Time change increases heart health risks: doctors

Manitoba cardiovascular researchers are calling for the end of daylight saving time, as new studies show the time change increases risks of heart disease. Alex Karpa reports.

By Alex Karpa

This weekend marks the return to daylight saving time, with the clock moving ahead one hour, but researchers at Winnipeg’s St. Boniface Hospital say switching the time twice a year is bad for heart health.

It’s something we all dread. Whether the clock is springing forward or falling back, it impacts us.

“Unfortunately, it is very concerning. What we’re trying to suggest is that the daylight saving time will be eliminated,” Dr. Inna Rabinovitch-Nikitin, Institute of Cardiovascular Sciences at St. Boniface Hospital Research explained.

“When we disrupt the normal circadian rhythm, it increases the risk for different diseases, including cardiac disease.”

Cardiovascular researchers, like Dr. Rabinovitch-Nikitin are calling for the end of daylight saving time, as new studies conducted show just how bad the biannual change is for people with heart problems.

“If you have a genetic mutation in circadian or any disruption to the circadian, it can cause a defect in the quality control processes. That is why when you have a heart attack, the damage is greater, and the outcome is actually worse.”

Studies from the New England Journal of Medicine and the American Academy of Neurology have shown that the risk of heart attacks increases by 24 per cent on the Monday following the switch to DST in the spring, for shift workers, it’s much worse, at 40 per cent.
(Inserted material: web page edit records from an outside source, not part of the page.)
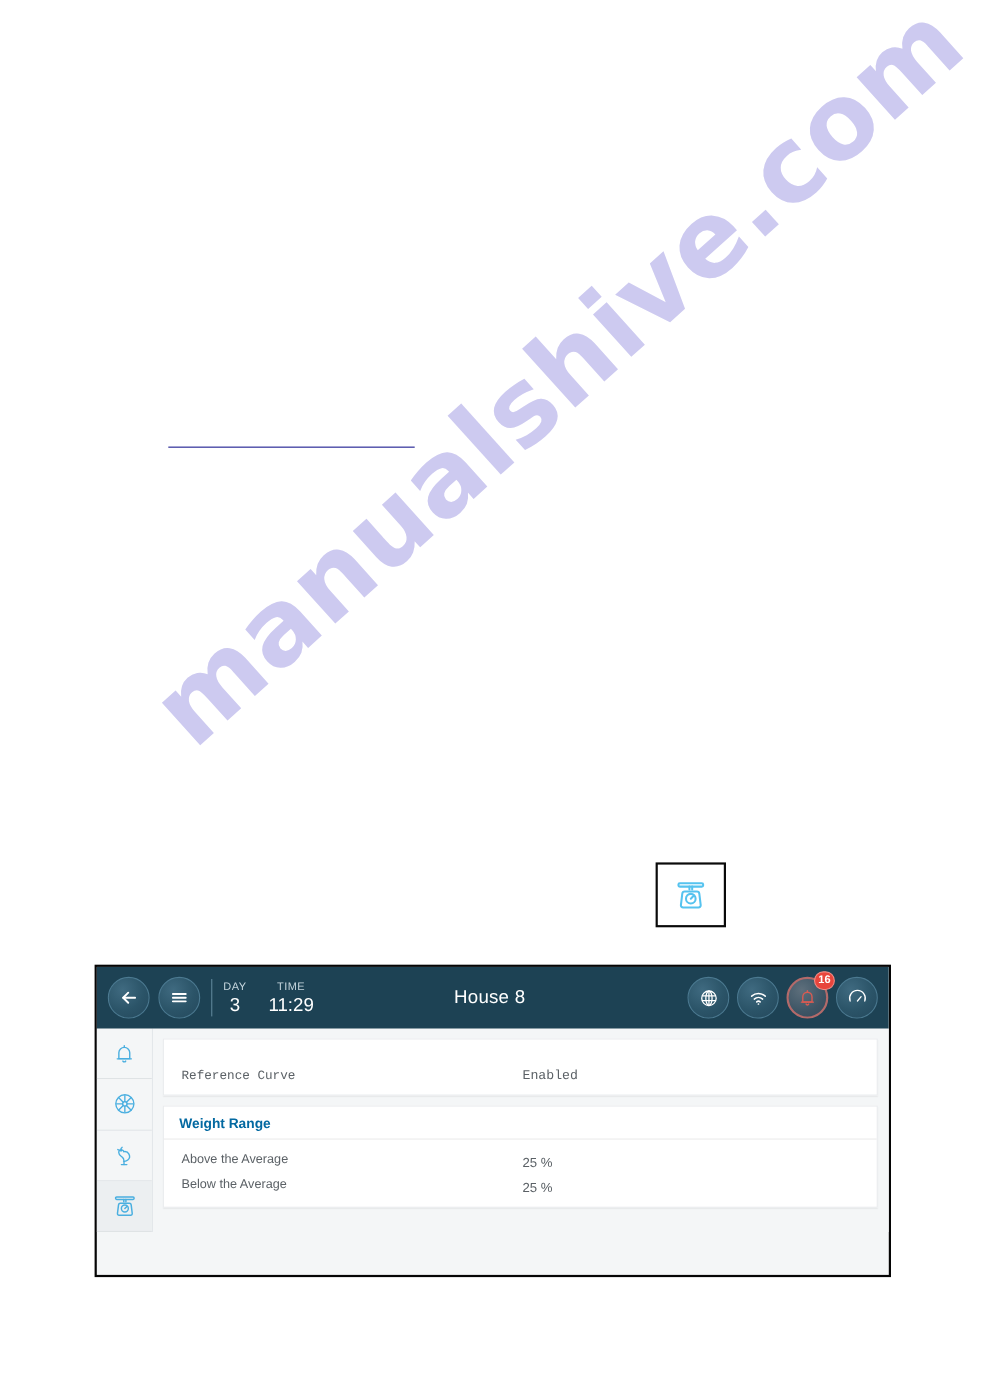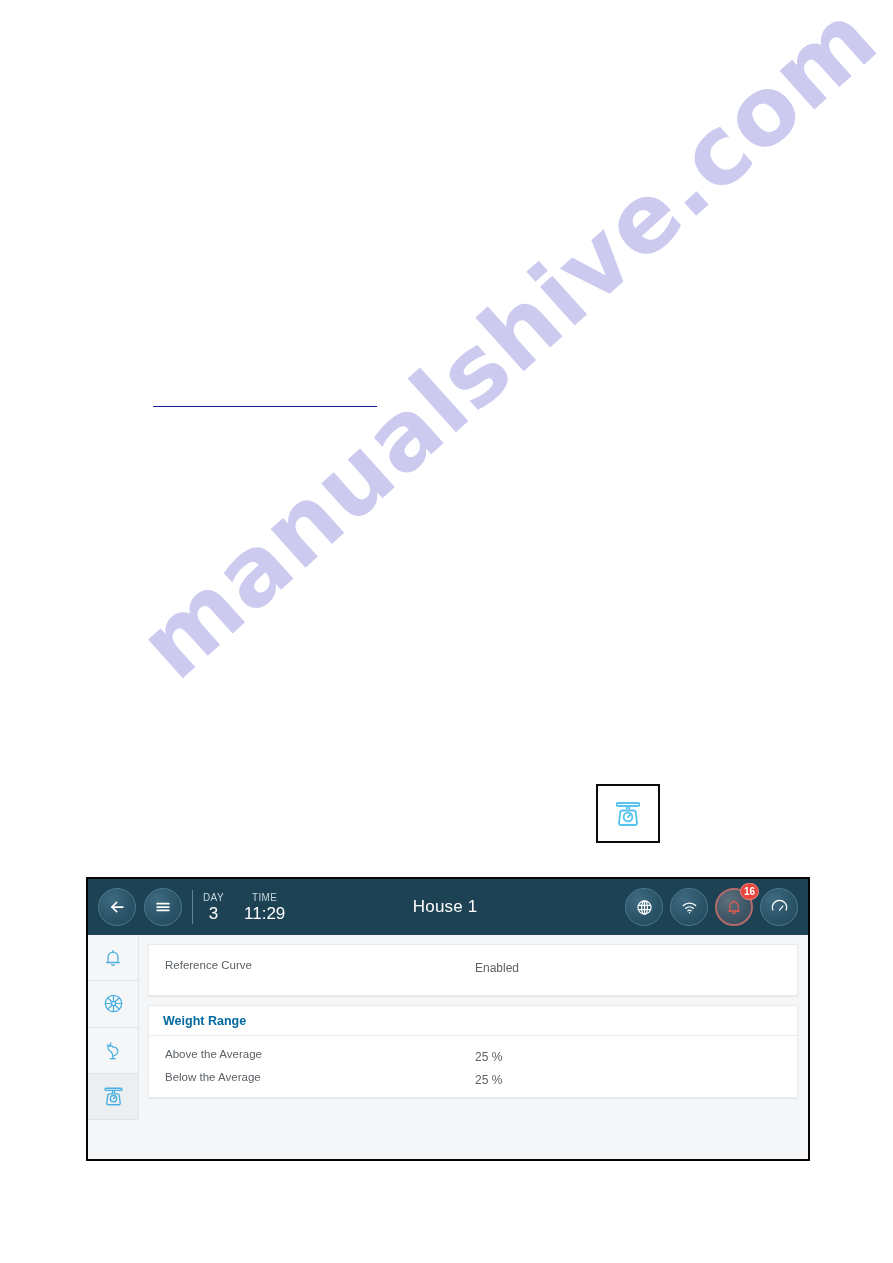--- a/index.html
+++ b/index.html
@@ -334,7 +334,7 @@
       </div>
     </div>
 
-    <div class="house-title">House 1</div>
+    <div class="house-title">House 8</div>
 
     <div class="right-icons">
 

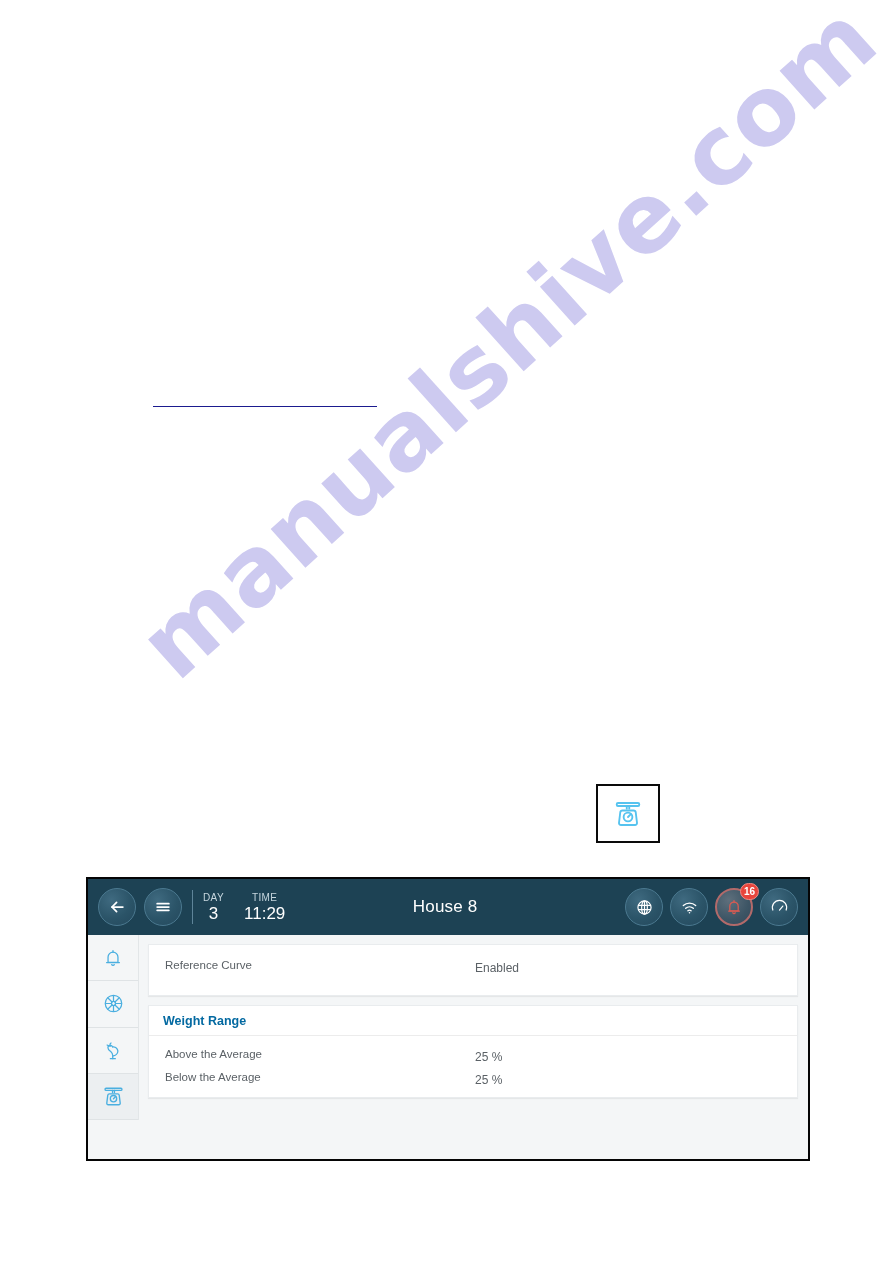--- a/index.html
+++ b/index.html
@@ -248,7 +248,7 @@
     padding: 0 0 0 16px;
     box-sizing: border-box;
   }
-  .card.first .row { height: 40px; align-items: center; }
+  .card.first .row { height: 40px; align-items: flex-end; font-family: Liberation Mono, monospace; }
   .row-label {
     font-size: 11.5px;
     color: #5b6166;

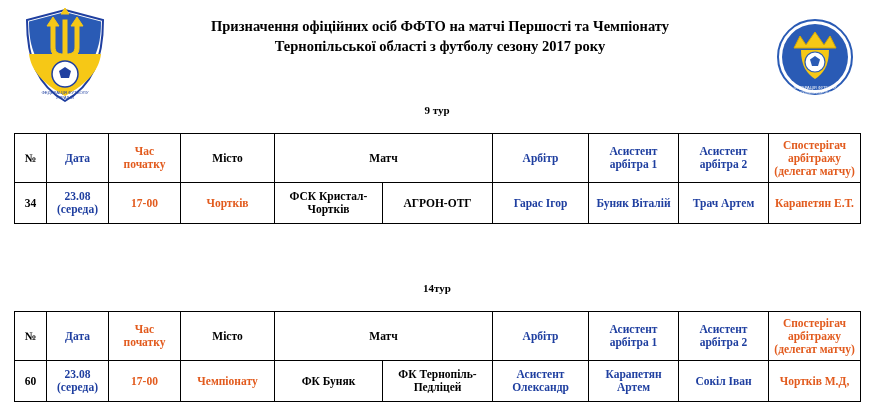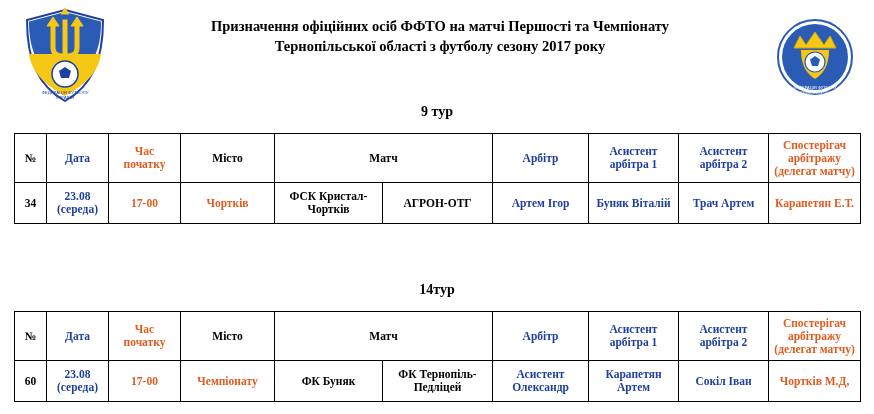--- a/index.html
+++ b/index.html
@@ -62,7 +62,7 @@
     width: 874px;
     text-align: center;
     font-weight: bold;
-    font-size: 14px;
+    font-size: 11px;
   }
   #round1-title { top: 104px; }
   #round2-title { top: 282px; }

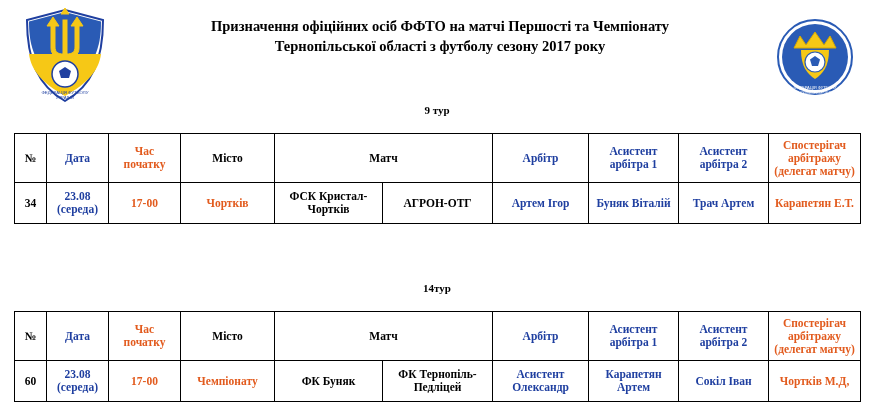--- a/index.html
+++ b/index.html
@@ -216,7 +216,7 @@
           <span class="sub">Чортків</span>
         </td>
         <td class="black">АГРОН-ОТГ</td>
-        <td class="blue">Артем Ігор</td>
+        <td class="blue">Гарас Ігор</td>
         <td class="blue">Буняк Віталій</td>
         <td class="blue">Трач Артем</td>
         <td class="orange">Карапетян Е.Т.</td>

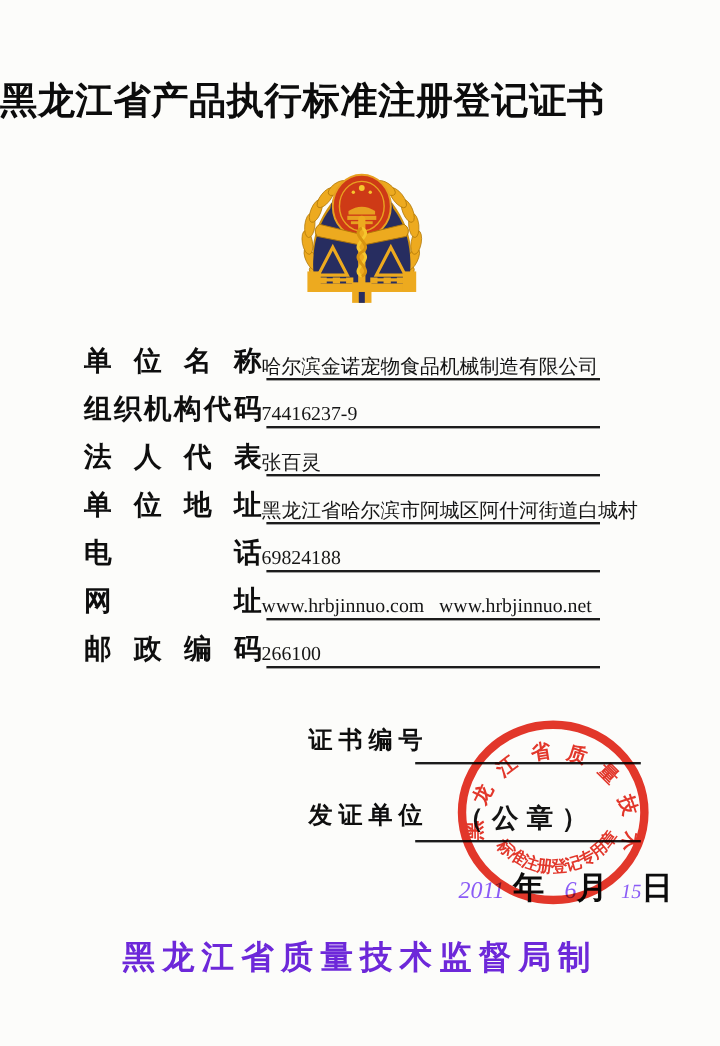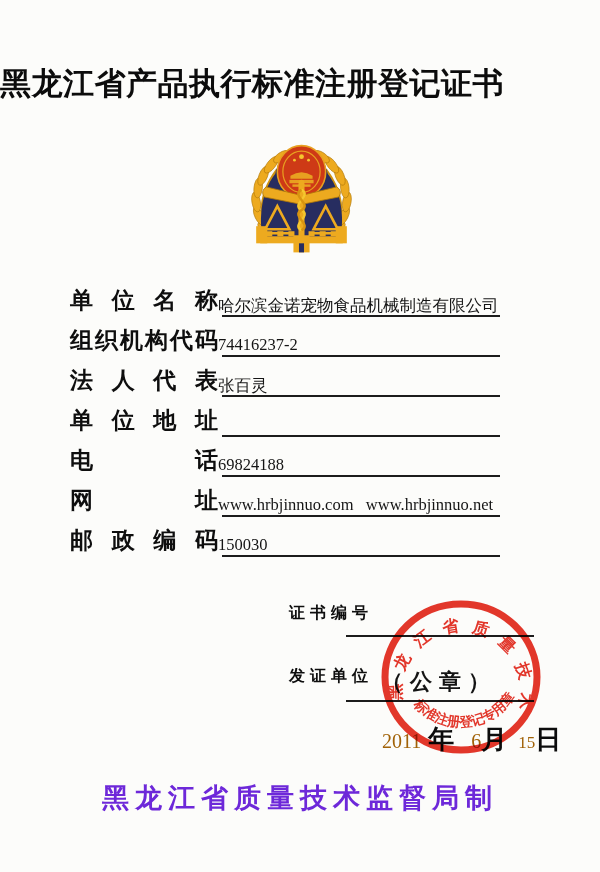--- a/index.html
+++ b/index.html
@@ -154,7 +154,7 @@
       <span>码</span>
     </span>
   <span class="fline"></span>
-  <span class="fvalue">74416237-2</span>
+  <span class="fvalue">74416237-9</span>
 </div>
 <div class="abs frow" style="top:364px">
   <span class="flabel" data-justify="">

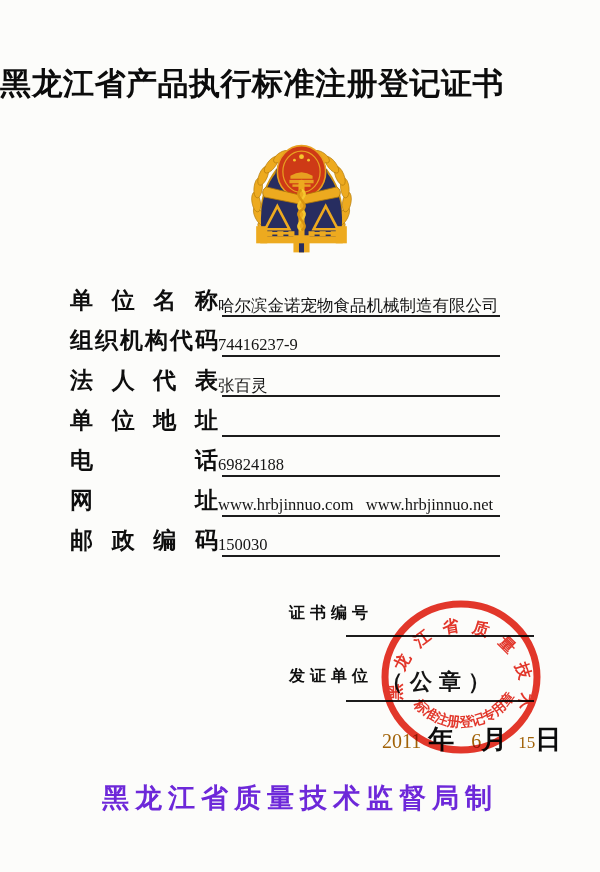--- a/index.html
+++ b/index.html
@@ -174,6 +174,7 @@
       <span>址</span>
     </span>
   <span class="fline"></span>
+  <span class="fvalue">黑龙江省哈尔滨市阿城区阿什河街道白城村</span>
 </div>
 <div class="abs frow" style="top:444px">
   <span class="flabel" data-justify="">

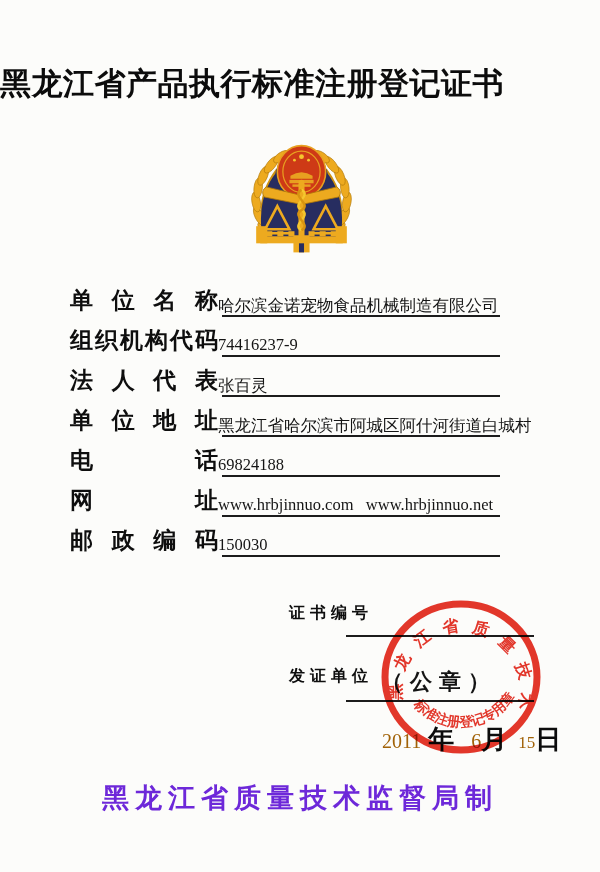--- a/index.html
+++ b/index.html
@@ -200,7 +200,7 @@
       <span>码</span>
     </span>
   <span class="fline"></span>
-  <span class="fvalue">150030</span>
+  <span class="fvalue">266100</span>
 </div>
 
 <div class="abs certlabel cnum-label">证书编号</div>

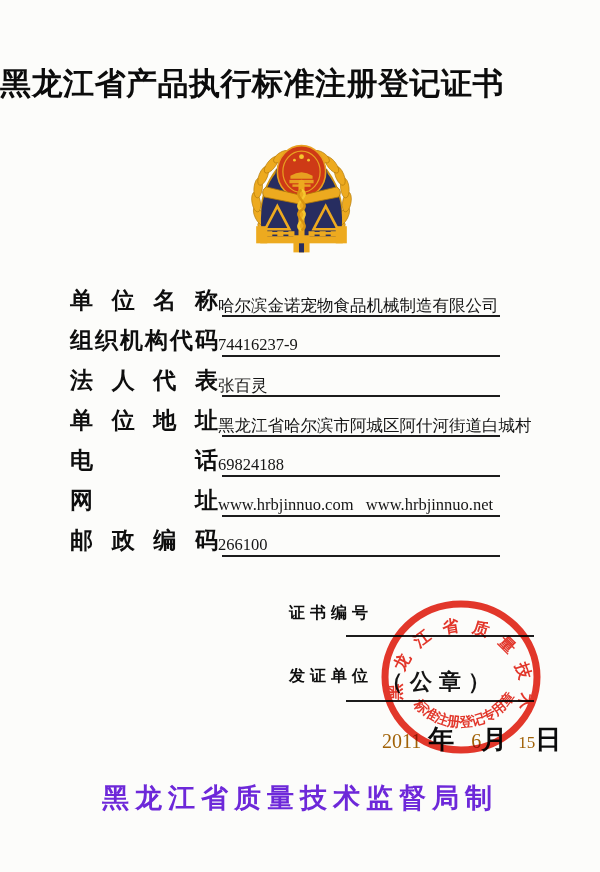--- a/index.html
+++ b/index.html
@@ -33,7 +33,7 @@
     font-size:16.5px;white-space:pre;color:#151515;
   }
   
-  .certlabel{font-size:16px;font-weight:bold;letter-spacing:5px;color:#0e0e0e;margin-left:32px;}
+  .certlabel{font-size:20px;font-weight:bold;letter-spacing:5px;color:#0e0e0e;}
   .cnum-label{left:257px;top:603px;}
   .cnum-line{left:346px;top:635px;width:188px;height:0;border-bottom:2px solid #1c1c1c;}
   .cnum-value{left:352px;top:612px;font-size:17px;}

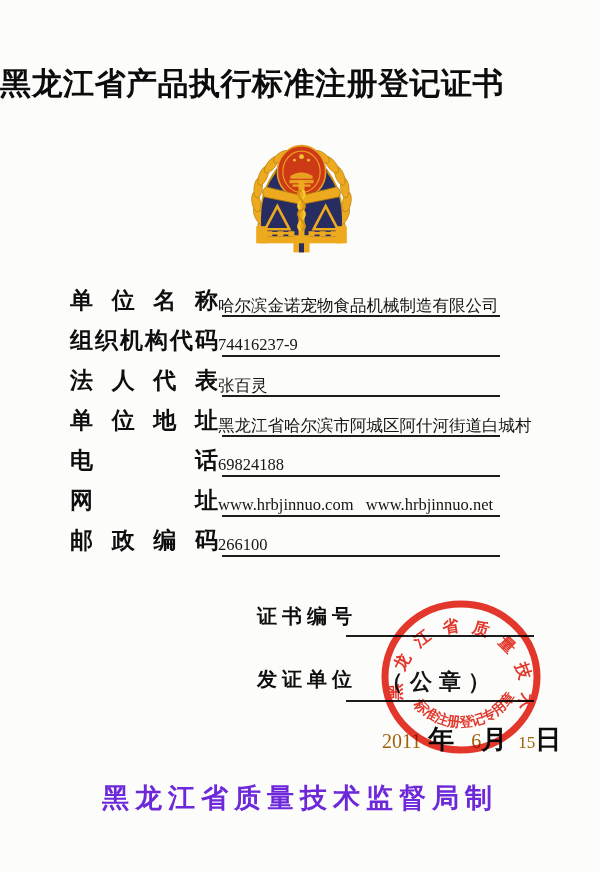--- a/index.html
+++ b/index.html
@@ -42,7 +42,7 @@
   .issuer-line{left:346px;top:700px;width:188px;height:0;border-bottom:2px solid #1c1c1c;}
   
   .daterow{left:382px;top:722px;display:flex;align-items:baseline;}
-  .d-num{font-size:20px;color:#a16207;}
+  .d-num{font-size:20px;color:#8b5cf6;font-style:italic;}
   .d-num.small{font-size:17px;}
   .d-cjk{font-size:26px;font-weight:bold;color:#0c0c0c;}
   .gap1{margin-left:7px;} .gap2{margin-left:17px;} .gap3{margin-left:11px;}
The risk of stroke increases in the following days of the switch, and sleep deprivation increases workplace accidents.

“So, there’s two things that are happening to us. We are losing an hour of sleep, and we are moving our body clocks away from the sun,” said Dr. Patricia Lakin-Thomas, Biology Professor, York University.

Dr. Lakin-Thomas from York University says because our internal clocks run a bit slow, we rely on dawn light to reset our clock every day so we can be in line with the day and night cycle, but moving the clocks forward impacts that cycle.

“We’re putting ourselves into a chronic jet lag condition whenever we are daylight saving time. Our body is trying to follow the sun, and our social clock is telling us, we have to get up at a time when our body isn’t ready for.”

The Manitoba government said it is looking to do away with the time change after introducing a bill last year. B.C. plans to switch to permanent daylight saving time, but not until the U.S. passes similar legislation.

Rabinovitch-Nikitin believes moving to a permanent standard time would have more positive long-term health outcomes for Canadians.

“Basically, if we stay with the winter time, it means that the dark and light cycles are aligned better with our circadian rhythms,” said Dr. Rabinovitch-Nikitin.

Most of Canada will set clocks forward one hour on Sunday at 2:00 a.m.